'''

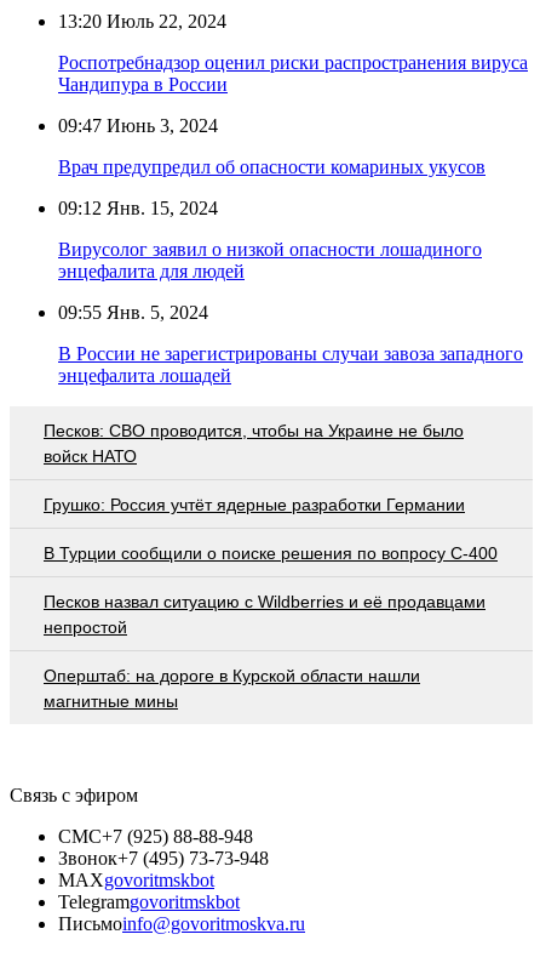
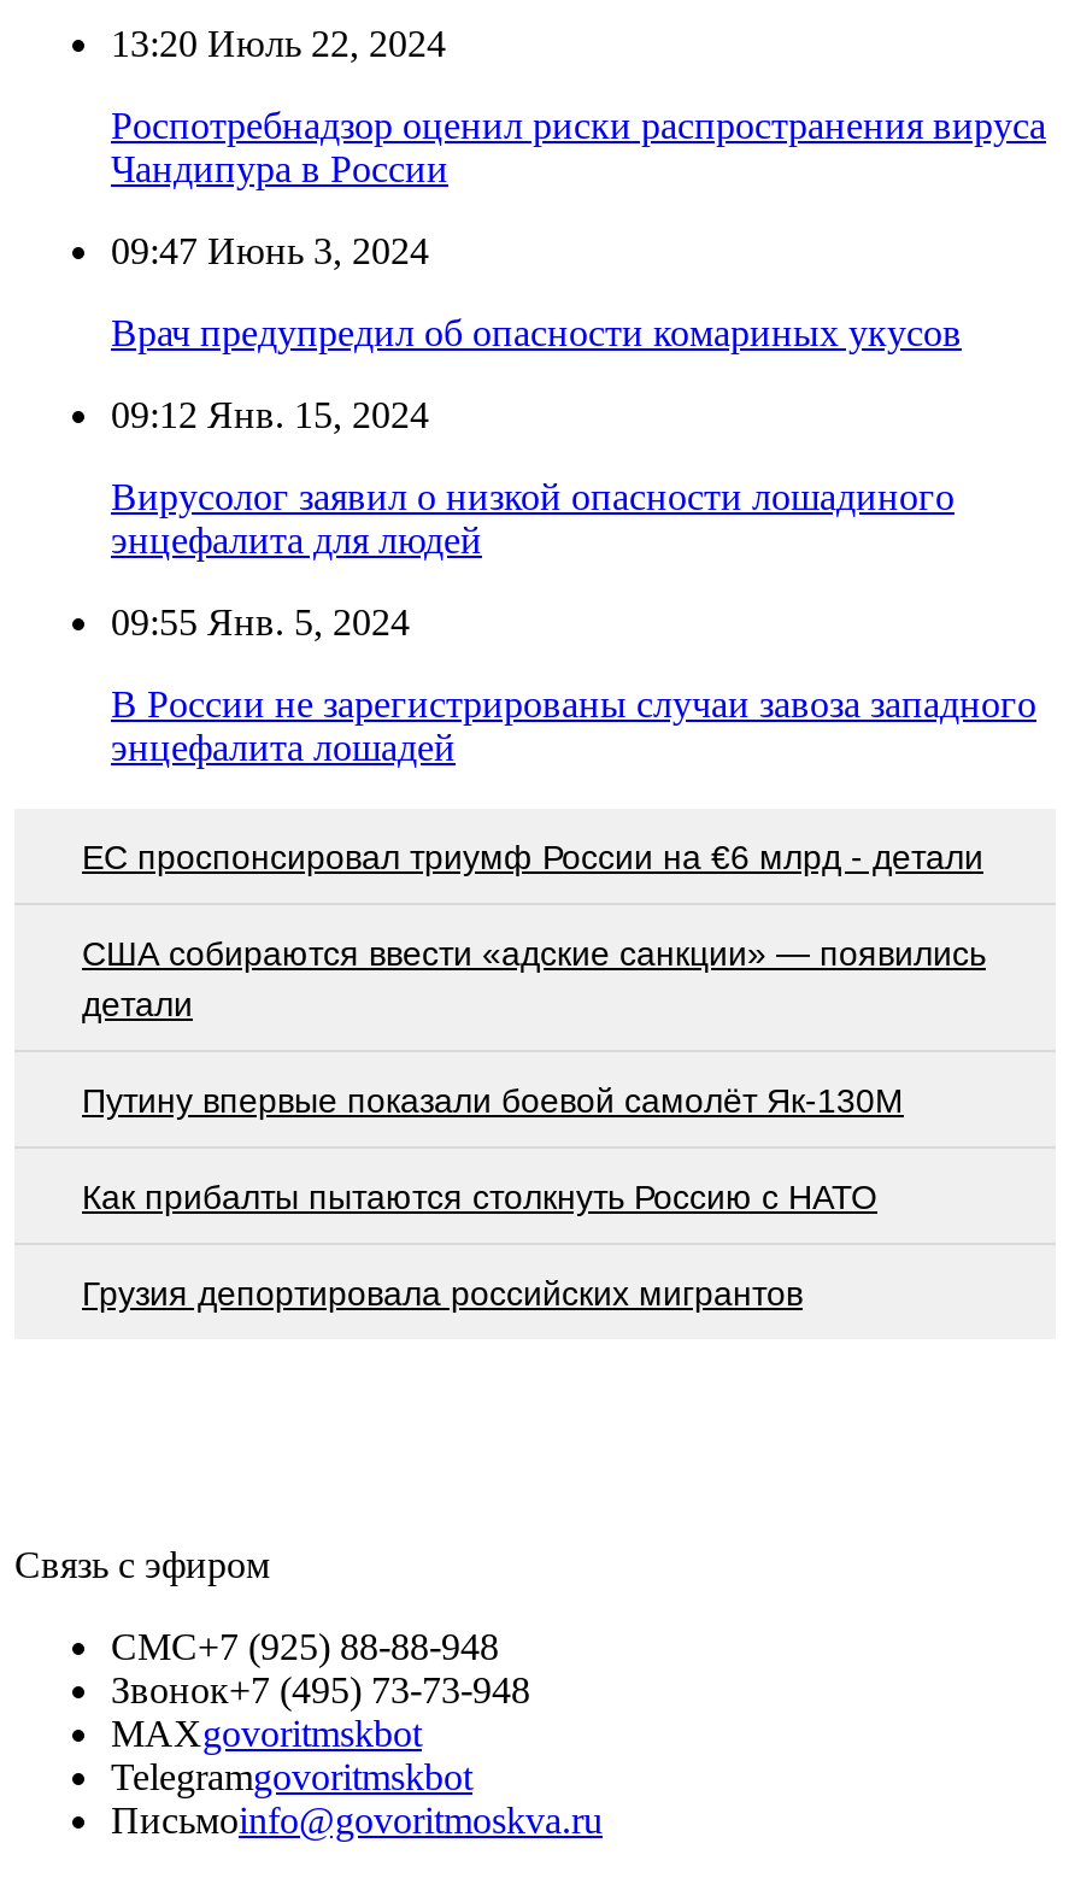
[44,420,464,465] Песков: СВО проводится, чтобы на Украине не было | войск НАТО -> [82,837,983,875] EC проспонсировал триумф России на €6 млрд - детали
[44,494,465,514] Грушко: Россия учтёт ядерные разработки Германии -> [82,933,986,1022] США собираются ввести «адские санкции» — появились | детали
[44,543,498,562] В Турции сообщили о поиске решения по вопросу С-400 -> [82,1080,904,1119] Путину впервые показали боевой самолёт Як-130М
[44,591,486,636] Песков назвал ситуацию с Wildberries и её продавцами | непростой -> [82,1177,877,1215] Как прибалты пытаются столкнуть Россию с НАТО
[44,665,420,710] Оперштаб: на дороге в Курской области нашли | магнитные мины -> [82,1273,803,1312] Грузия депортировала российских мигрантов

'''

PROBLEM STATEMENT: Repeat the data exactly. No pictures should appear.

REPLY TO THE EXERCISE:
[44,420,464,465] Песков: СВО проводится, чтобы на Украине не было | войск НАТО -> [82,837,983,875] EC проспонсировал триумф России на €6 млрд - детали
[44,494,465,514] Грушко: Россия учтёт ядерные разработки Германии -> [82,933,986,1022] США собираются ввести «адские санкции» — появились | детали
[44,543,498,562] В Турции сообщили о поиске решения по вопросу С-400 -> [82,1080,904,1119] Путину впервые показали боевой самолёт Як-130М
[44,591,486,636] Песков назвал ситуацию с Wildberries и её продавцами | непростой -> [82,1177,877,1215] Как прибалты пытаются столкнуть Россию с НАТО
[44,665,420,710] Оперштаб: на дороге в Курской области нашли | магнитные мины -> [82,1273,803,1312] Грузия депортировала российских мигрантов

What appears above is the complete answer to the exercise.